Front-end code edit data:
_ _ _ _
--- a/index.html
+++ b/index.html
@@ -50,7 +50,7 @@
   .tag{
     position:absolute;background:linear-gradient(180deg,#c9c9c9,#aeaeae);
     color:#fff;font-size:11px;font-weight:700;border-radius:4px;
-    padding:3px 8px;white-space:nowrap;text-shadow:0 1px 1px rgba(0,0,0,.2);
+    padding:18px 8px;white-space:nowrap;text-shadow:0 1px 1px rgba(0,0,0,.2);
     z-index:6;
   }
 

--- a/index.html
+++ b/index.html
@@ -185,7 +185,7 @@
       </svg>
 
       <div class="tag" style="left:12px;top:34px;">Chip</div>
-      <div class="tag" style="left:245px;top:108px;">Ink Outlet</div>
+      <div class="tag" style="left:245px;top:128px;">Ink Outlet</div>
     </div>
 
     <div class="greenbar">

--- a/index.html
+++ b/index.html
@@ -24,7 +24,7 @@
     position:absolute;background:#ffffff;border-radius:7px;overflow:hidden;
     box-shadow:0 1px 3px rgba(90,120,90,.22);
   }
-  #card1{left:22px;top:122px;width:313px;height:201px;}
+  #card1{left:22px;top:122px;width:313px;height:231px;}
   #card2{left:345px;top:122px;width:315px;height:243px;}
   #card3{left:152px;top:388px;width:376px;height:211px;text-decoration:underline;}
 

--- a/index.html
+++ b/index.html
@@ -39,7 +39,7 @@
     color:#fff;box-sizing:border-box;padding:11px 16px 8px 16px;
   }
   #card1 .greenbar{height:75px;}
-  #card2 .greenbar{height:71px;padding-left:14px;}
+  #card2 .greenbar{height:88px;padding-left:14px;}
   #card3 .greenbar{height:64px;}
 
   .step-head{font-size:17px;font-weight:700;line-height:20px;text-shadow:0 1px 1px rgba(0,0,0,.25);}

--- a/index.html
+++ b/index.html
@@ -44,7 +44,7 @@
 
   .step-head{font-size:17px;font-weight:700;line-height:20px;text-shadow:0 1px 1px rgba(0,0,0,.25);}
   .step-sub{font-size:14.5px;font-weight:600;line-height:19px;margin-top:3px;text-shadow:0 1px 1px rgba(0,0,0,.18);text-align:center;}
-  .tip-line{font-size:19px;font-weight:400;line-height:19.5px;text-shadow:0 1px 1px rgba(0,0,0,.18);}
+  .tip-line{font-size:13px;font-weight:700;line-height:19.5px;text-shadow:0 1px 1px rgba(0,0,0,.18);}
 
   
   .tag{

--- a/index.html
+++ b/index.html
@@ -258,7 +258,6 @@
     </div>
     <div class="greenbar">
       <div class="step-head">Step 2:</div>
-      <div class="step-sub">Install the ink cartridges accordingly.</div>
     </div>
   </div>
_ _ _ _
* **Your goal**:
Please retype all of the data above exactly as written.

* **Result for this task**:
--- a/index.html
+++ b/index.html
@@ -50,7 +50,7 @@
   .tag{
     position:absolute;background:linear-gradient(180deg,#c9c9c9,#aeaeae);
     color:#fff;font-size:11px;font-weight:700;border-radius:4px;
-    padding:3px 8px;white-space:nowrap;text-shadow:0 1px 1px rgba(0,0,0,.2);
+    padding:18px 8px;white-space:nowrap;text-shadow:0 1px 1px rgba(0,0,0,.2);
     z-index:6;
   }
 

--- a/index.html
+++ b/index.html
@@ -185,7 +185,7 @@
       </svg>
 
       <div class="tag" style="left:12px;top:34px;">Chip</div>
-      <div class="tag" style="left:245px;top:108px;">Ink Outlet</div>
+      <div class="tag" style="left:245px;top:128px;">Ink Outlet</div>
     </div>
 
     <div class="greenbar">

--- a/index.html
+++ b/index.html
@@ -24,7 +24,7 @@
     position:absolute;background:#ffffff;border-radius:7px;overflow:hidden;
     box-shadow:0 1px 3px rgba(90,120,90,.22);
   }
-  #card1{left:22px;top:122px;width:313px;height:201px;}
+  #card1{left:22px;top:122px;width:313px;height:231px;}
   #card2{left:345px;top:122px;width:315px;height:243px;}
   #card3{left:152px;top:388px;width:376px;height:211px;text-decoration:underline;}
 

--- a/index.html
+++ b/index.html
@@ -39,7 +39,7 @@
     color:#fff;box-sizing:border-box;padding:11px 16px 8px 16px;
   }
   #card1 .greenbar{height:75px;}
-  #card2 .greenbar{height:71px;padding-left:14px;}
+  #card2 .greenbar{height:88px;padding-left:14px;}
   #card3 .greenbar{height:64px;}
 
   .step-head{font-size:17px;font-weight:700;line-height:20px;text-shadow:0 1px 1px rgba(0,0,0,.25);}

--- a/index.html
+++ b/index.html
@@ -44,7 +44,7 @@
 
   .step-head{font-size:17px;font-weight:700;line-height:20px;text-shadow:0 1px 1px rgba(0,0,0,.25);}
   .step-sub{font-size:14.5px;font-weight:600;line-height:19px;margin-top:3px;text-shadow:0 1px 1px rgba(0,0,0,.18);text-align:center;}
-  .tip-line{font-size:19px;font-weight:400;line-height:19.5px;text-shadow:0 1px 1px rgba(0,0,0,.18);}
+  .tip-line{font-size:13px;font-weight:700;line-height:19.5px;text-shadow:0 1px 1px rgba(0,0,0,.18);}
 
   
   .tag{

--- a/index.html
+++ b/index.html
@@ -258,7 +258,6 @@
     </div>
     <div class="greenbar">
       <div class="step-head">Step 2:</div>
-      <div class="step-sub">Install the ink cartridges accordingly.</div>
     </div>
   </div>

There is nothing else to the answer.